Uncontrollable risk factors for CAD
- Family history - Do you have other family members with CAD? The body's production and utilization of cholesterol can be inherited. An immediate family member, such as a parent or sibling, with CAD increases your risk more than a distant relative, such as a cousin.
- Increasing age - Atherosclerosis and loss of artery elasticity increase with age.
- Gender - Men's risk for CAD begins at age 40, while women's risk doesn't increase until after menopause or surgical removal of the ovaries lowers estrogen levels, rapidly increasing women's CAD risk until it equals that of men's.
- Race - African Americans have an increased risk for heart disease and statistically higher CAD fatality rates.
Controllable risk factors for CAD
Take control of the following risk factors:
- Tobacco - Smokers have double the risk for heart attack compared to non-smokers. Tobacco raises blood pressure and damages the lining of the arteries, accelerating the development of CAD and other cardiovascular diseases. If you smoke, quit.
- High blood pressure or hypertension - The increased workload of high blood pressure overexerts the heart and damages the arteries. If you have high blood pressure, follow your physician's recommendations to lower it, including losing weight, exercising regularly, eating a low-sodium diet and taking prescribed medication.
- High cholesterol - High LDL and low HDL cholesterol increase your risk for CAD. To improve your cholesterol levels, you should eat a low-fat diet, exercise and take prescribed cholesterol medications.
- Obesity and excess weight - Excess pounds put additional stress on the heart, raise blood pressure, increase LDL cholesterol, and lower HDL cholesterol.
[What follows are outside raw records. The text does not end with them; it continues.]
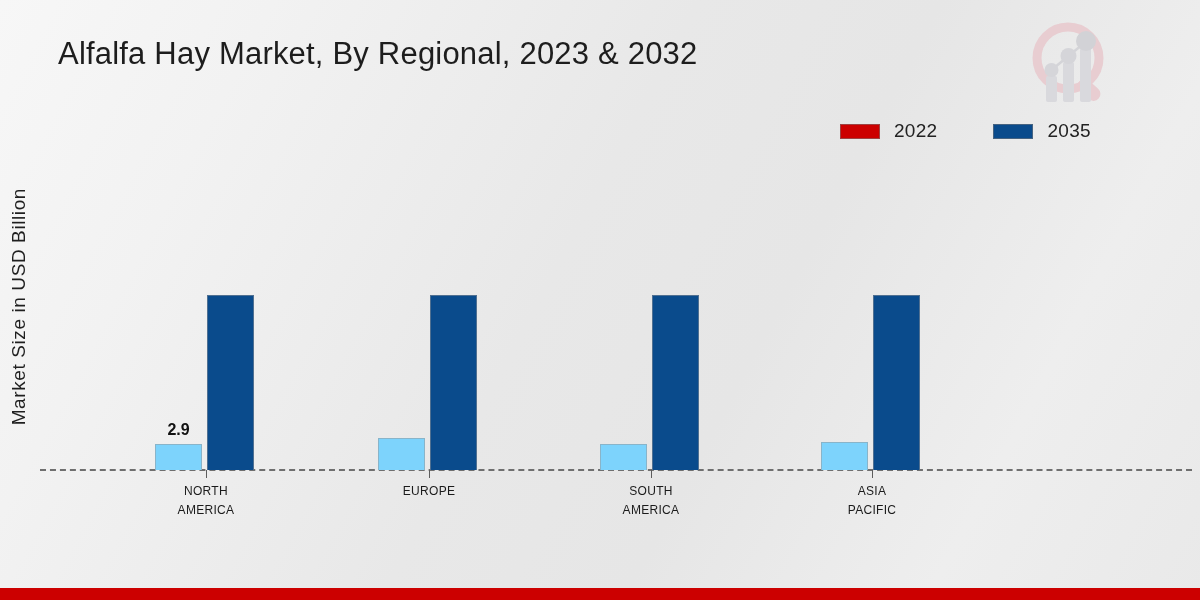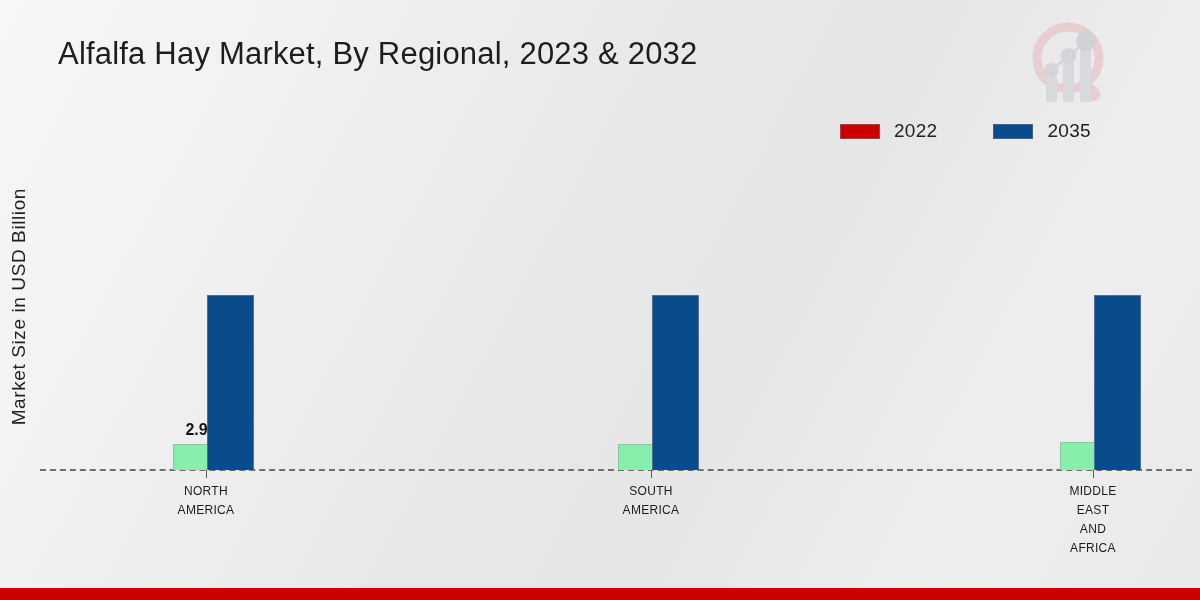"2.9" .bar.b2023 { background: #86efac -> #7dd3fc; left: 68px -> 50px }
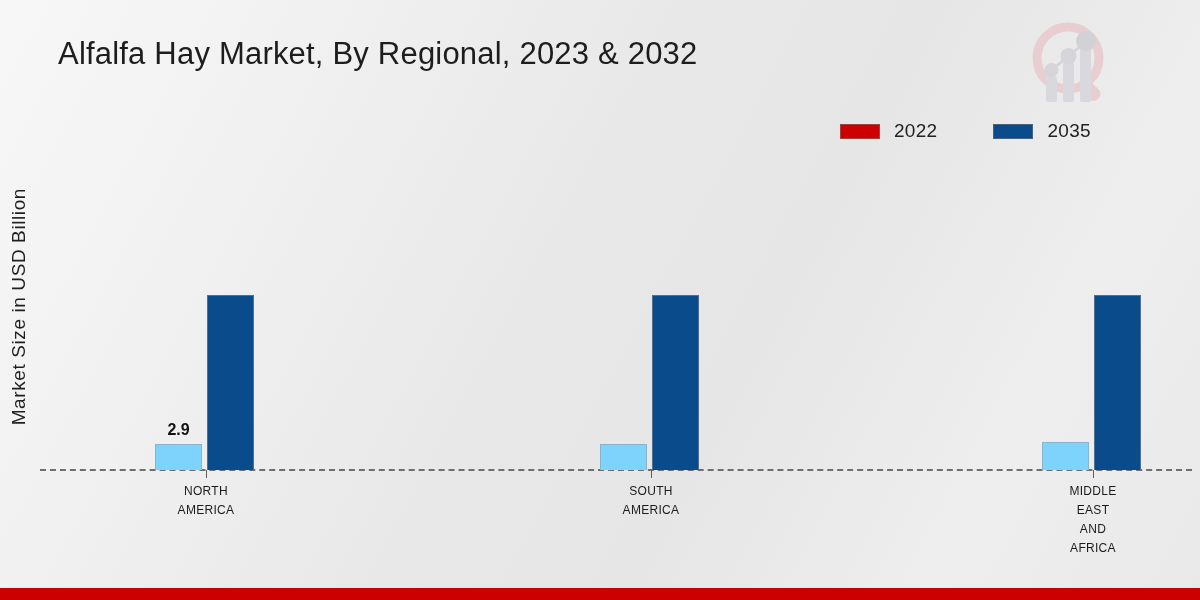"EUROPE" div.group { html: none -> <div> <div></div> <div></div> <div></div> <div> <div>EUROPE</div> </div> </div> }
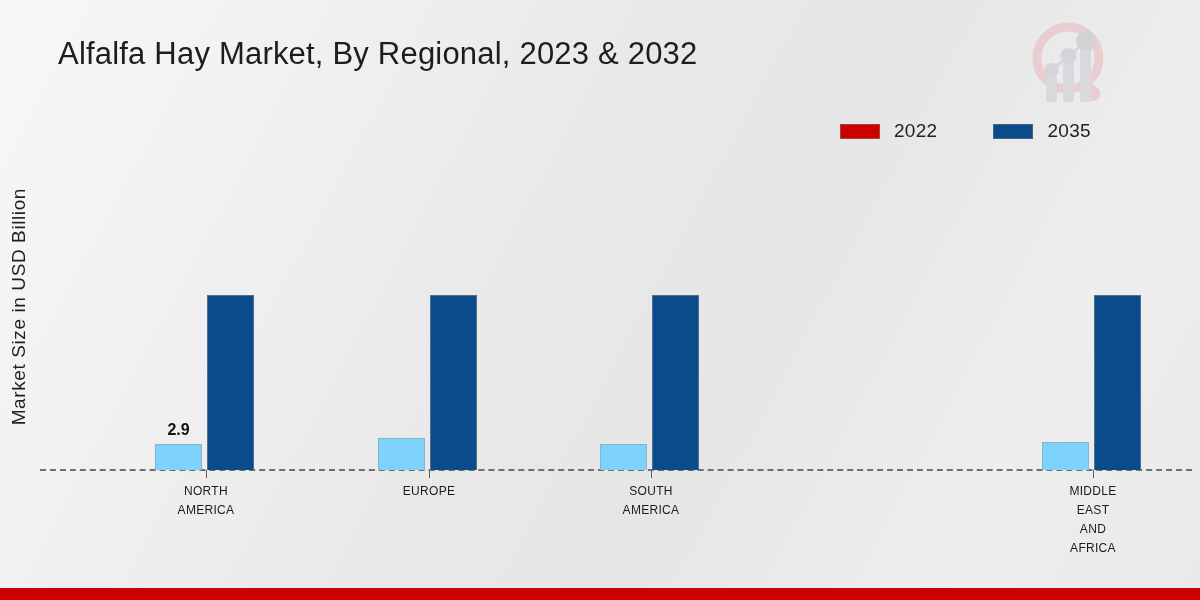"ASIA" div.group { html: none -> <div> <div></div> <div></div> <div></div> <div> <div>ASIA</div> <div>PACIFIC</div> </div> </div> }
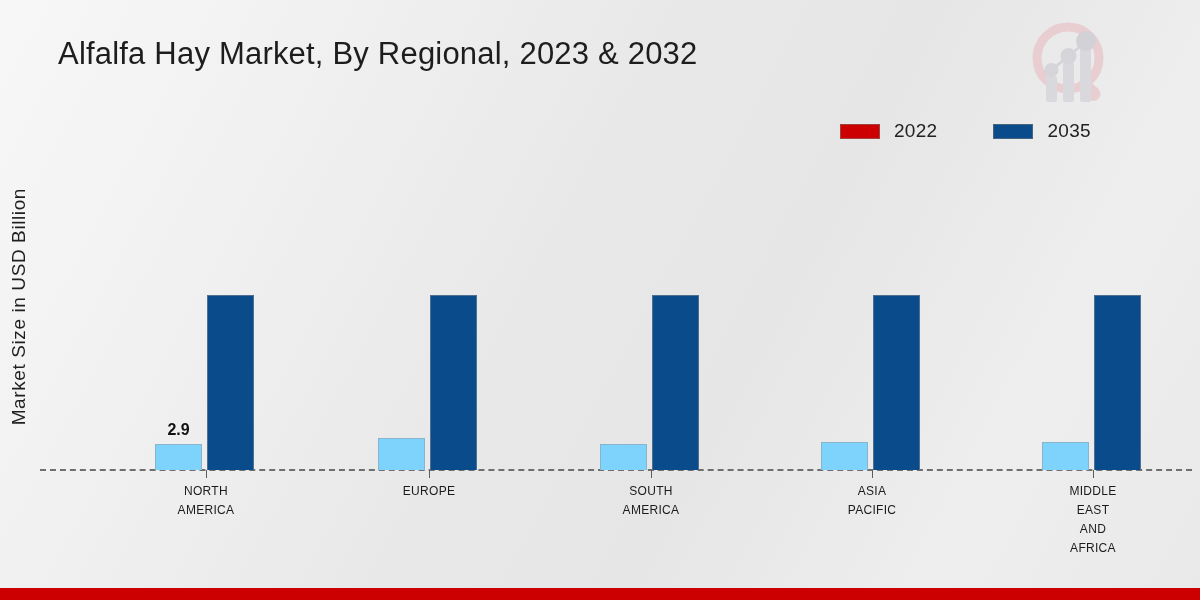"MIDDLE" div.group { html: <div> <div></div> <div></div> <div></div> <div> <div>MIDDLE</div> <div>EAST</div> <div>AND</div> <div>AFRICA</div> </div> </div> -> none }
Obesity also increases your risk for diabetes, and more than 65 percent of people with diabetes die from heart disease or stroke.
- Exercise - When you exercise regularly, you reduce the work of the heart muscle by training your bodily tissues to more efficiently extract the oxygen from the circulating blood. Regular aerobic exercise will help to reduce your risk for and may even reverse some of the adverse effects of CAD. It also can help you lose or maintain your weight, lower your blood pressure, improve your cholesterol levels, reduce stress and more.
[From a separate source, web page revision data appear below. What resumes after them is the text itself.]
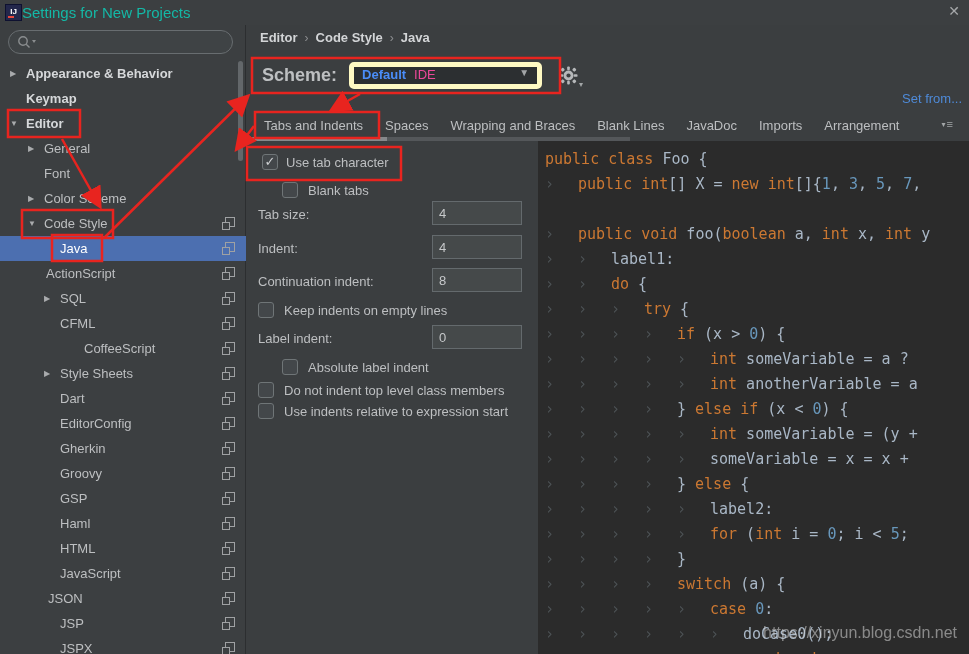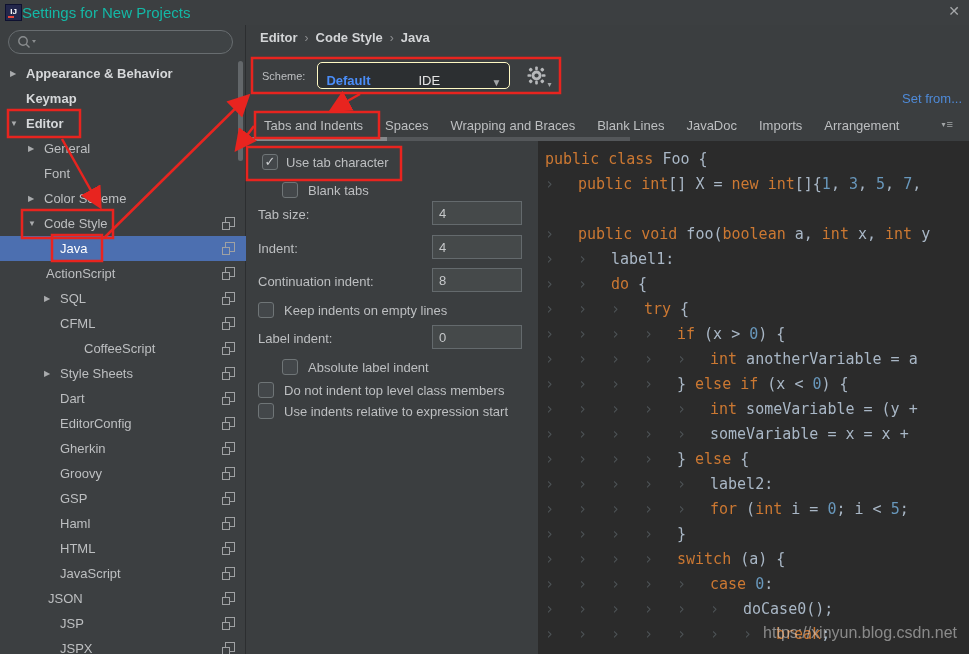"Scheme:" .scheme-label { font-size: 11px -> 18px; font-weight: none -> bold }
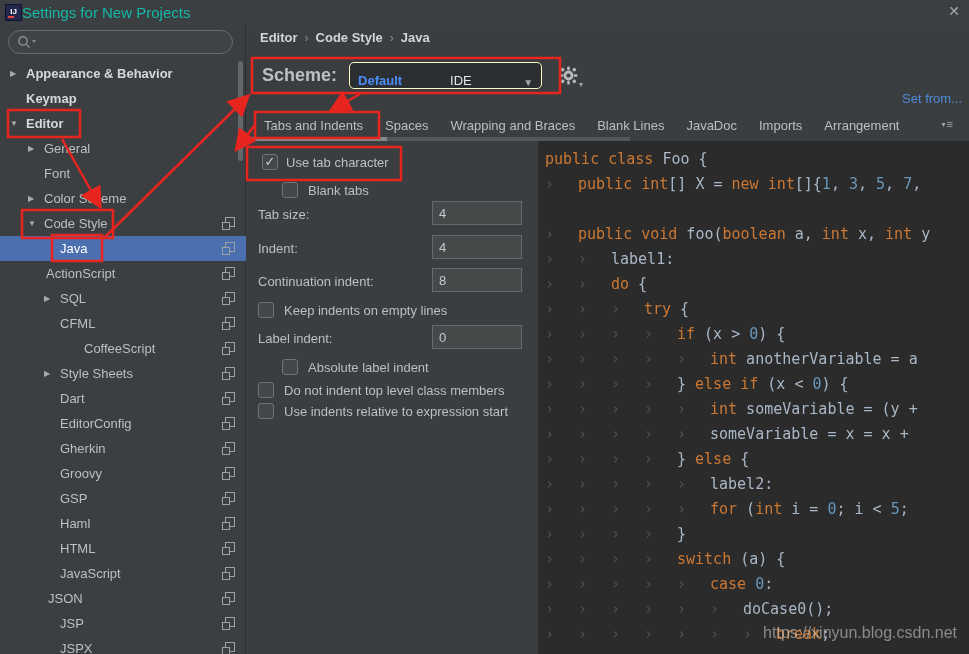"Default" .combo { align-items: flex-end -> flex-start; border: 1px solid #fef9c3 -> 5px solid #fef9c3; gap: 40px -> none }
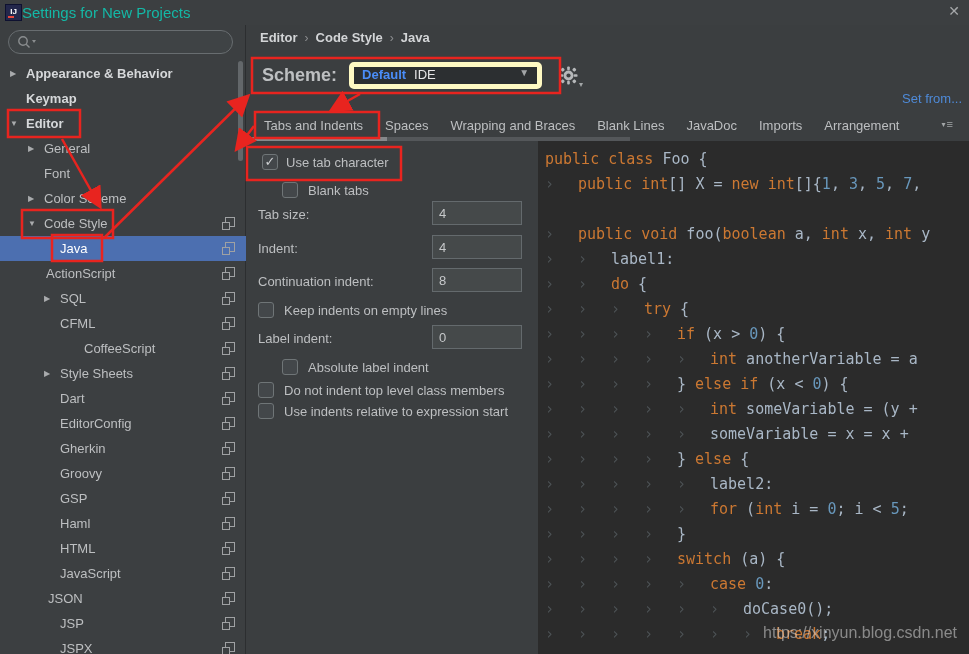"IDE" .combo .v2 { color: #e5e5e5 -> #ec4899 }
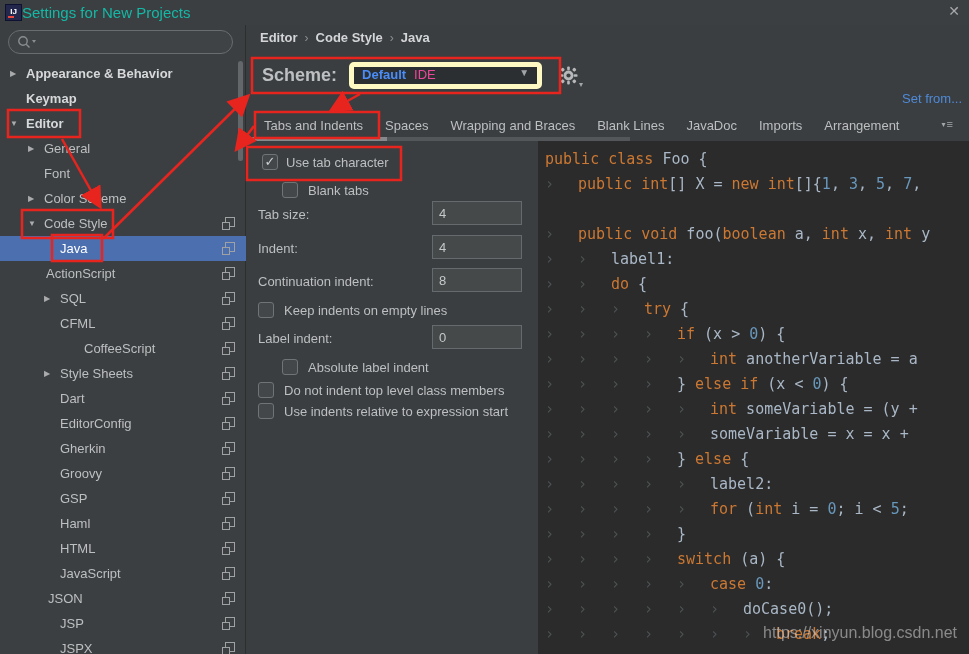"› › › › › int someVariable = a" div.cl { html: none -> <div><span>›</span><span>›</span><span>›</span><span>›</span><span>›</span><span>int</span><span> someVariable = a ? </span></div> }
- Stress - When you're under stress, your body produces chemicals that cause your heart to pump faster and harder, so long-term, prolonged stress raises your blood pressure. Discuss stress management techniques with your physician.
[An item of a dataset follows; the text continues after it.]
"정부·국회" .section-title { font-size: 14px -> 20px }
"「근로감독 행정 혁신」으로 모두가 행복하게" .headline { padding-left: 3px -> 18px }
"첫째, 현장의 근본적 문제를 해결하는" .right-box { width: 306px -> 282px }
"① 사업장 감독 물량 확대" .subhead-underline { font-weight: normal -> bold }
- Diabetes - Diabetes significantly increases your risk for cardiovascular disease, so maintaining your blood sugar and managing your other controllable risk factors is especially important.
Gender and CAD
If you're a man over the age of 40, you have a one in two risk of developing some form of cardiovascular disease. The good news is
that men are also more likely to recover from a heart attack than women. If you're a woman of childbearing age, right now your estrogen
levels are positively affecting your cholesterol levels and protecting you from heart disease. But all that will change with menopause
or surgical removal of the ovaries, when your risk will rapidly increase until it equals that of men. Further complicating this factor
is that women and men's symptoms of CAD and heart attack are dramatically different, and women often don't seek help until it's too
late. In fact, in the U.S., one out of every two women dies from heart disease or stroke.